Texte de Paul Arrighi

On nous a, tant de fois, répété ce truisme, rabâchant, avec un feint fatalisme : « Nous ne pouvons accueillir toute la misère du Monde ».

Certes ! Mais qui l’a prétendu ? Et combien le proposent ? En réalité, quasiment personne car l’afflux de la misère épouvante toujours comme la maladie. Mais les vraies questions, qui ne soient pas l’artifice des rhéteurs et des profiteurs des colères de profession, pourraient être tout autres, telles : – pourquoi y a-t-il tant un tel déséquilibre de naissances entre nous et l’Afrique ? -Et pourquoi, laisse t ‘on persister encore tant de misère ? 

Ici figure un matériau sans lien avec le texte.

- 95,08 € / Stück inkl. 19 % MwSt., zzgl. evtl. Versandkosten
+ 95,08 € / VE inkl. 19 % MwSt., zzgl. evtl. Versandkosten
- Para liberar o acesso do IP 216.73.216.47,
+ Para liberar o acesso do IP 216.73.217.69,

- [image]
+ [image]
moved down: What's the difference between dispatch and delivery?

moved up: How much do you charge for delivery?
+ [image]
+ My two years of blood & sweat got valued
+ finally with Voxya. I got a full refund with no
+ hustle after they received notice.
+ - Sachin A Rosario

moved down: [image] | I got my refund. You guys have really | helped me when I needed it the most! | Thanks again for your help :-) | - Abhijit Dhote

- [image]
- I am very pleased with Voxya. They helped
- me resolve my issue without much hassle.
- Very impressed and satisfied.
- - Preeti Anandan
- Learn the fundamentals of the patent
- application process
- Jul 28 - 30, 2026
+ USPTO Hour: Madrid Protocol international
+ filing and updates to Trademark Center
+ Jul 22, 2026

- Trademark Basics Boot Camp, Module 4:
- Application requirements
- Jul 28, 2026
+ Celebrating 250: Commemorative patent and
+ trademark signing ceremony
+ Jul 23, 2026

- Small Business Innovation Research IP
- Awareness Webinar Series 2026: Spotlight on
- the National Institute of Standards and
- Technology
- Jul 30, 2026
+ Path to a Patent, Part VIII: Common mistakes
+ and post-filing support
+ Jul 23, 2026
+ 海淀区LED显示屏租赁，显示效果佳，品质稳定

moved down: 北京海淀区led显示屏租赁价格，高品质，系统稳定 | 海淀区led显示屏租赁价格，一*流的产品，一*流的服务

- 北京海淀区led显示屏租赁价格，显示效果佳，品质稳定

-N’y a-t-il pas un lien entre une telle insouciance à faire apparaître la vie et à laisser la misère se perpétuer ? 
Mais mon propos aujourd’hui n’est pas d’émettre des généralités sur ces évolutions que nous nous refusons trop à penser, à défaut de pouvoir agir, dans un cadre approprié pour apporter des solutions mais de saisir l’Humain sous le masque de cet « héros errant » malgré lui, ce nouvel Ulysse du Monde Méditerranée, le migrant. N’oublions jamais le plus profond et le plus simple c’est toujours l’HUMAIN, cet être presque nu, qui espère, craint et fuit; cet être qui rêve d’une vie autre et peut-être meilleure, souvent bien illusoire. Et pourtant c’est cette même pulsion de se projeter dans un autre Monde qui fut le levier de tant d’améliorations et de novations comme la création de ce que l’on nomme : « le nouveau monde. » 
Si nous essayons un peu de percer le mystère de cet homme pareil a un fuyard, qui aurait pu vivre une toute autre vie, si l’aléa du lieu de sa naissances n’avait inscrit son sort comme à un rivet ou comme une inscription sur un registre d’écrou, sur tel lieu particulier de cette terre ronde où celui-ci se sent « piégé » et ne fait par conséquent que rêver d’un ailleurs et d’un meilleur mythique qu’il ferait mieux de s’efforcer à développer sur place.Mais songeons que cet homme fragile, aurait très bien pu, être, un autre, nous-même.Le fatalisme en matière démographique n’est-il pas le terreau sur lequel poussent tant de dominations, d’ exploitations, de dictatures et de guerres ?
Dans toute effort de solutions à venir il ne faudra pas se fermer les yeux et ne jamais oublier que nous aussi aurions pu nous-mêmes naître ailleurs, au-delà de ces « limes improbables » du détroit de Gibraltar, de la mer de Syrtes ou du détroit des Dardanelles et avoir le visage de ce nouvel « Ulysse » « héros bien malgré lui », de cet Homme contraint à devoir être toujours et partout un fugitif façonné par le décalage inouï des niveaux de vie, qui fuit et qui s’efforce de passer au travers de notre Méditerranée où dorment pour toujours les récents noyés au travers des infinies difficultés d’un voyage si dangereux où il n’est jamais le bienvenu à l’accueil car concurrent potentiel de nos propres pauvres ce qui confère à sa fuite la dimension d’un exode biblique.